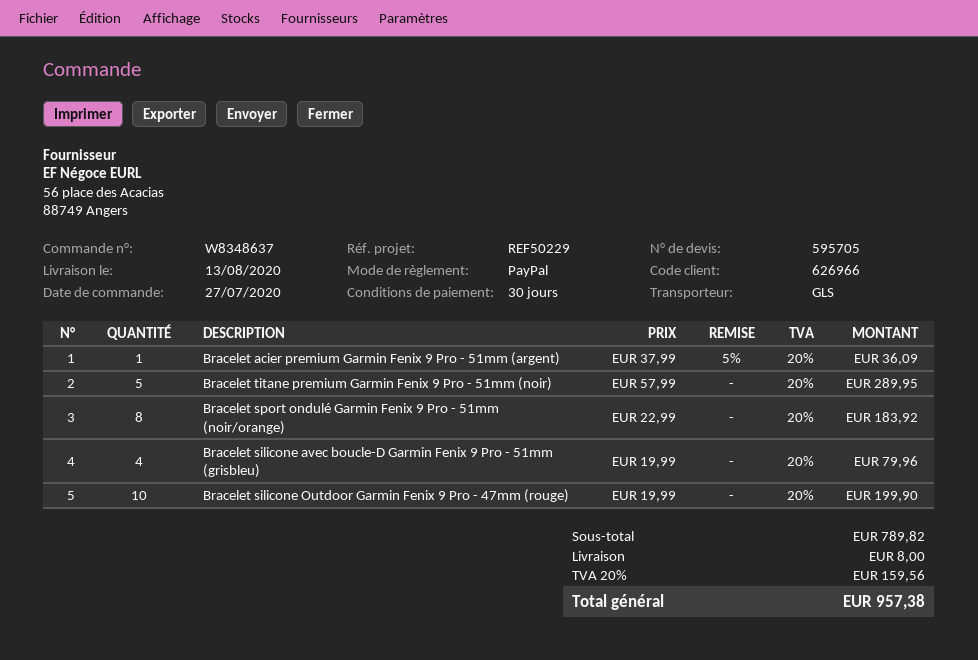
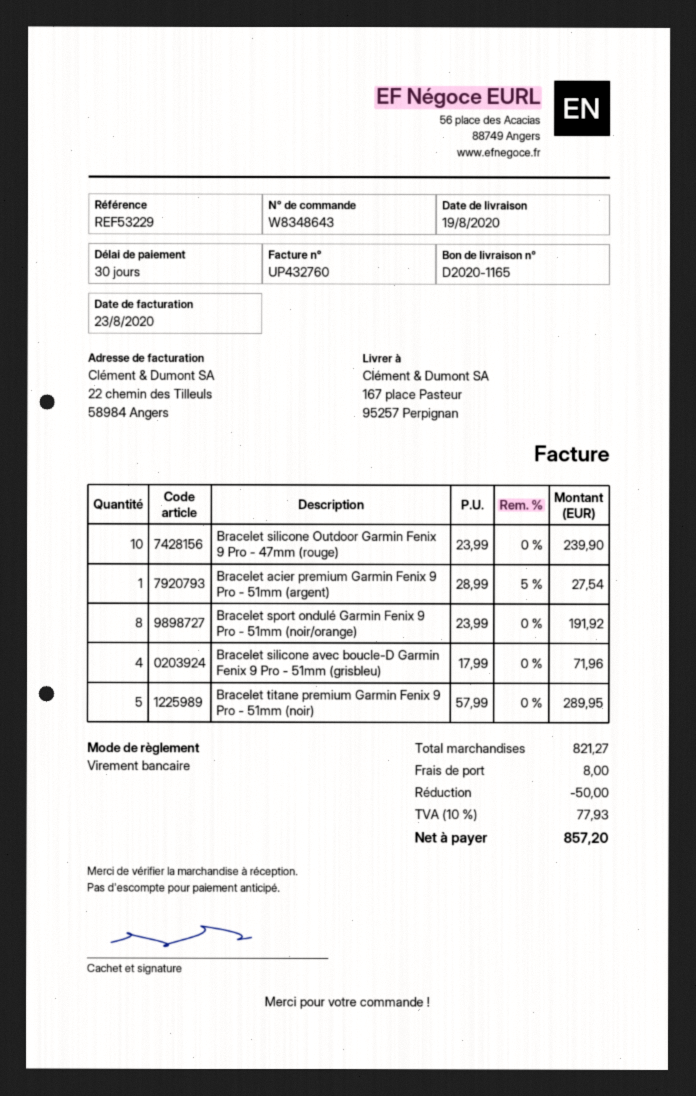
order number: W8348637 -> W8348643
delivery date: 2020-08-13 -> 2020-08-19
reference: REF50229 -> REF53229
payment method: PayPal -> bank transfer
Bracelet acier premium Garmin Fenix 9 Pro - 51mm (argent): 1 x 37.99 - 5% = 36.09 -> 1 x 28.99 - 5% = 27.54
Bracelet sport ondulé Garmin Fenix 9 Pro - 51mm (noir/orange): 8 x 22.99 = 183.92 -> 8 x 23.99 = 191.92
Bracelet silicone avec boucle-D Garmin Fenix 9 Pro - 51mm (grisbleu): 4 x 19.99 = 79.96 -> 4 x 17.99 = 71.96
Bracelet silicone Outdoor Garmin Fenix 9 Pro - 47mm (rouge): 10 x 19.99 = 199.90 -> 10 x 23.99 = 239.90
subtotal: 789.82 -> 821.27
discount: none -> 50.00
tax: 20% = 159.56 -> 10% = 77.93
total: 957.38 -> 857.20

> _PROBLEM_: Set down the records again exactly as they appear, leaving each picture behind.

> _REPLY TO THE TASK_:
order number: W8348637 -> W8348643
delivery date: 2020-08-13 -> 2020-08-19
reference: REF50229 -> REF53229
payment method: PayPal -> bank transfer
Bracelet acier premium Garmin Fenix 9 Pro - 51mm (argent): 1 x 37.99 - 5% = 36.09 -> 1 x 28.99 - 5% = 27.54
Bracelet sport ondulé Garmin Fenix 9 Pro - 51mm (noir/orange): 8 x 22.99 = 183.92 -> 8 x 23.99 = 191.92
Bracelet silicone avec boucle-D Garmin Fenix 9 Pro - 51mm (grisbleu): 4 x 19.99 = 79.96 -> 4 x 17.99 = 71.96
Bracelet silicone Outdoor Garmin Fenix 9 Pro - 47mm (rouge): 10 x 19.99 = 199.90 -> 10 x 23.99 = 239.90
subtotal: 789.82 -> 821.27
discount: none -> 50.00
tax: 20% = 159.56 -> 10% = 77.93
total: 957.38 -> 857.20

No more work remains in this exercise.